I sighed. That made sense. I looked down to make sure there was no contact. Mark had his hands folded in his lap, mine were now gripping the arms of the chair.
“Do you like knowing that Mark can hear you?” I asked.
“Yes, it is much easier than yes or no questions, or hoping my voice will get picked up by the recorder,” she said.
I popped up out of my chair quickly. Mark reached out to touch my arm and I sat back down.
“In the other locations, we weren’t sitting this close. I am going to stand over by the door. This is the last question before the session ends.”
“Ok. I don’t know what to ask. Liz, can you just say something, anything?” I asked, bracing myself.
“I know you don’t like hearing me, but I am glad you can,” she said.
“Thanks, but now I need a few minutes, I’m sorry,” I said.
Mark walked back over to join me. He didn’t say anything, just sat down in the chair.
I didn’t understand what was going on. I went from not believing in ghosts at all, to having them talk to me? I wonder if Paul decided to spike my coffee earlier in the evening. Probably not, even he isn’t that wicked.
Unless Mark and Brian actually are fakes and have hidden recorders, this is real. No matter how much I wanted to think and believe otherwise, this was real.
“I am not one to live in a state of denial,” I said.
“No? Where does that leave you,” Mark asked.

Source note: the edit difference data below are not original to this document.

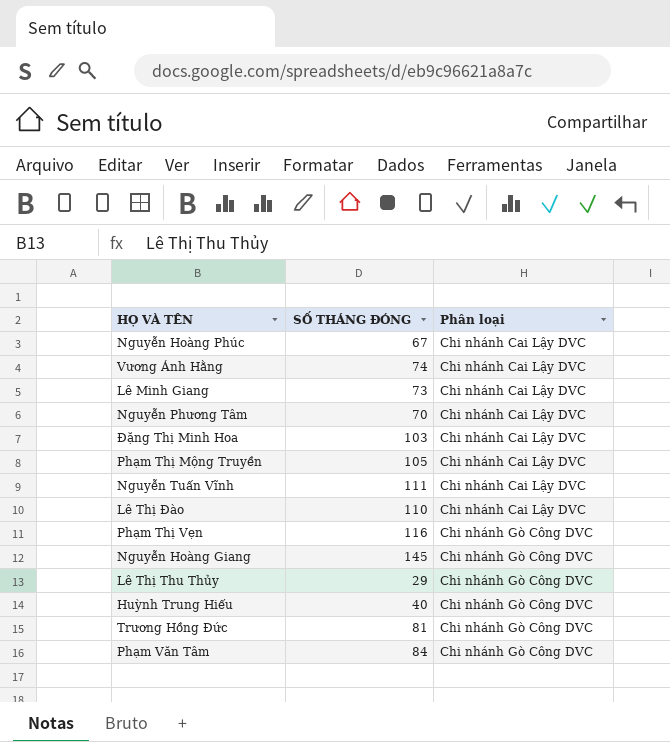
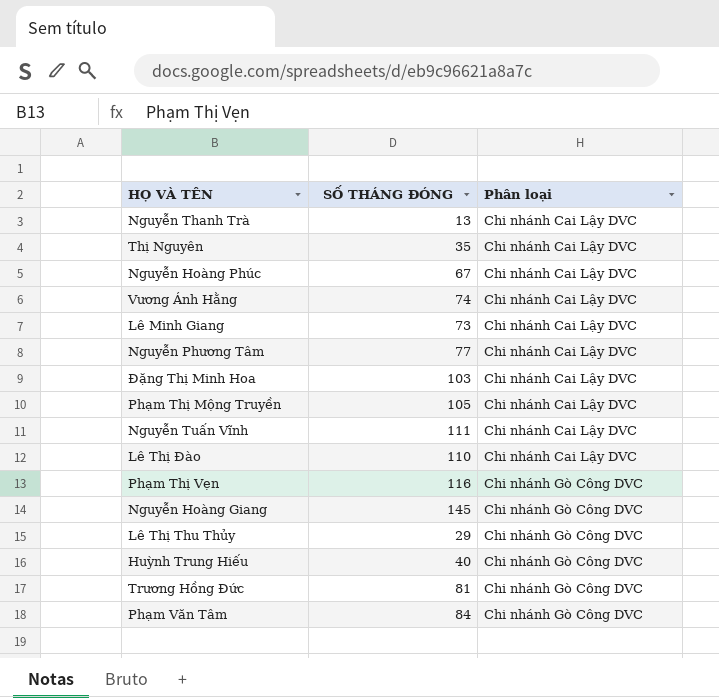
row Nguyễn Thanh Trà: none -> 13 | Chi nhánh Cai Lậy DVC
row Thị Nguyên: none -> 35 | Chi nhánh Cai Lậy DVC
Nguyễn Phương Tâm | SỐ THÁNG ĐÓNG: 70 -> 77

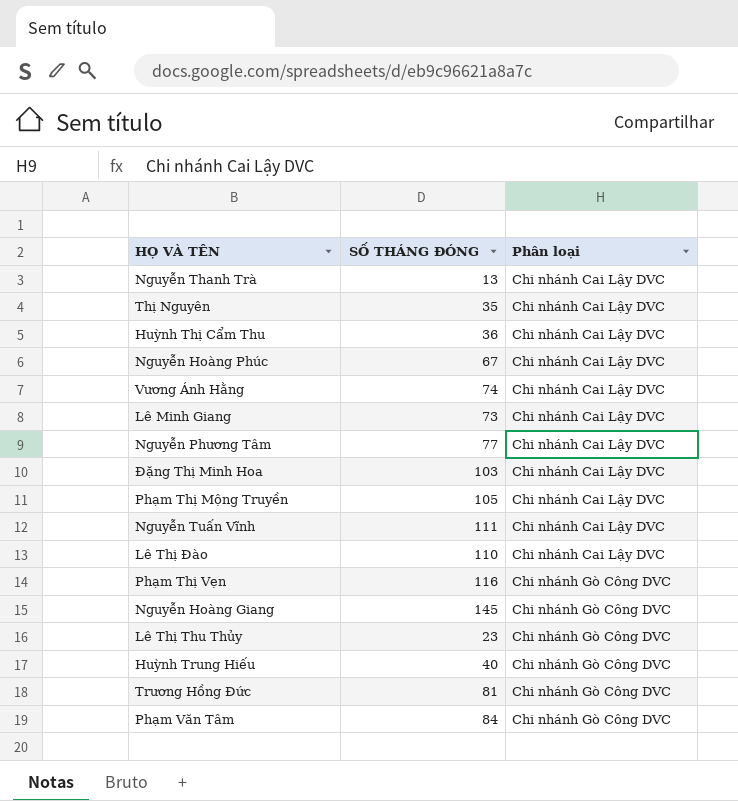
row Huỳnh Thị Cẩm Thu: none -> 36 | Chi nhánh Cai Lậy DVC
Lê Thị Thu Thủy | SỐ THÁNG ĐÓNG: 29 -> 23

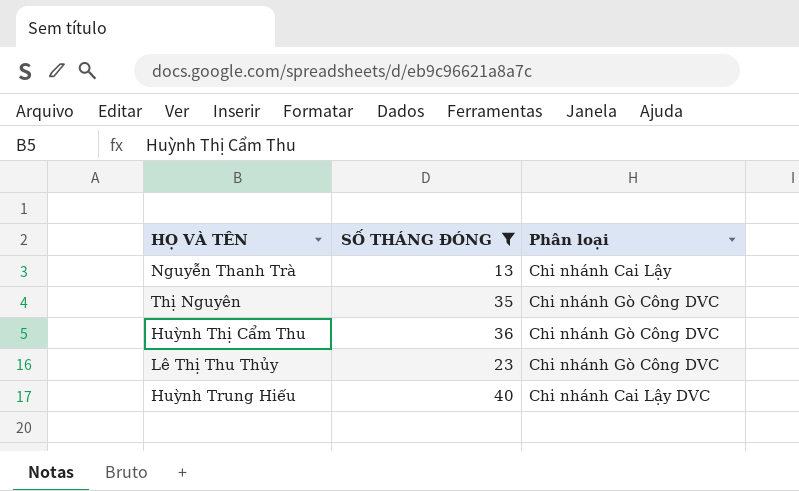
filter: none -> SỐ THÁNG ĐÓNG <= 40
Nguyễn Thanh Trà | Phân loại: Chi nhánh Cai Lậy DVC -> Chi nhánh Cai Lậy
Thị Nguyên | Phân loại: Chi nhánh Cai Lậy DVC -> Chi nhánh Gò Công DVC
Huỳnh Thị Cẩm Thu | Phân loại: Chi nhánh Cai Lậy DVC -> Chi nhánh Gò Công DVC
Huỳnh Trung Hiếu | Phân loại: Chi nhánh Gò Công DVC -> Chi nhánh Cai Lậy DVC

“Somewhere between a rock and a hard place. Do I leave tonight and hope it doesn’t follow me? That could be considered the cowards way out, and we know I am not a coward. Do I stay and see what happens? Knowing that it scares me a little bit, not knowing what has happened to me. Does it do any good to leave, does it do any good to stay.”
“Well, for what its worth, I hope you stay.”
“Thanks. It’s overwhelming. We still have a minute or so right?” I asked.
My eyes closed and I laid my head back on the wing of the chair. I couldn’t even begin to process what had happened and was going on. There were so many questions, so many variables. Would it be easier knowing or does not knowing allow me to remain somewhat aloof. Ultimately, knowing will help me from being in denial about what is happening.
I was pulled from my reverie by footsteps on the stairs, and voices filling the entryway. Was it time for our thirty minute break? Had we been here for three hours already? I just needed another minute to clear my head and resign myself to the lie I was about to tell. I had never lied to Paul before, about anything.
Even with my eyes closed, I could tell someone else had entered the room. There was a new charge in the air. Interesting. Counting backwards from ten, I finally opened my eyes to see Paul standing over me.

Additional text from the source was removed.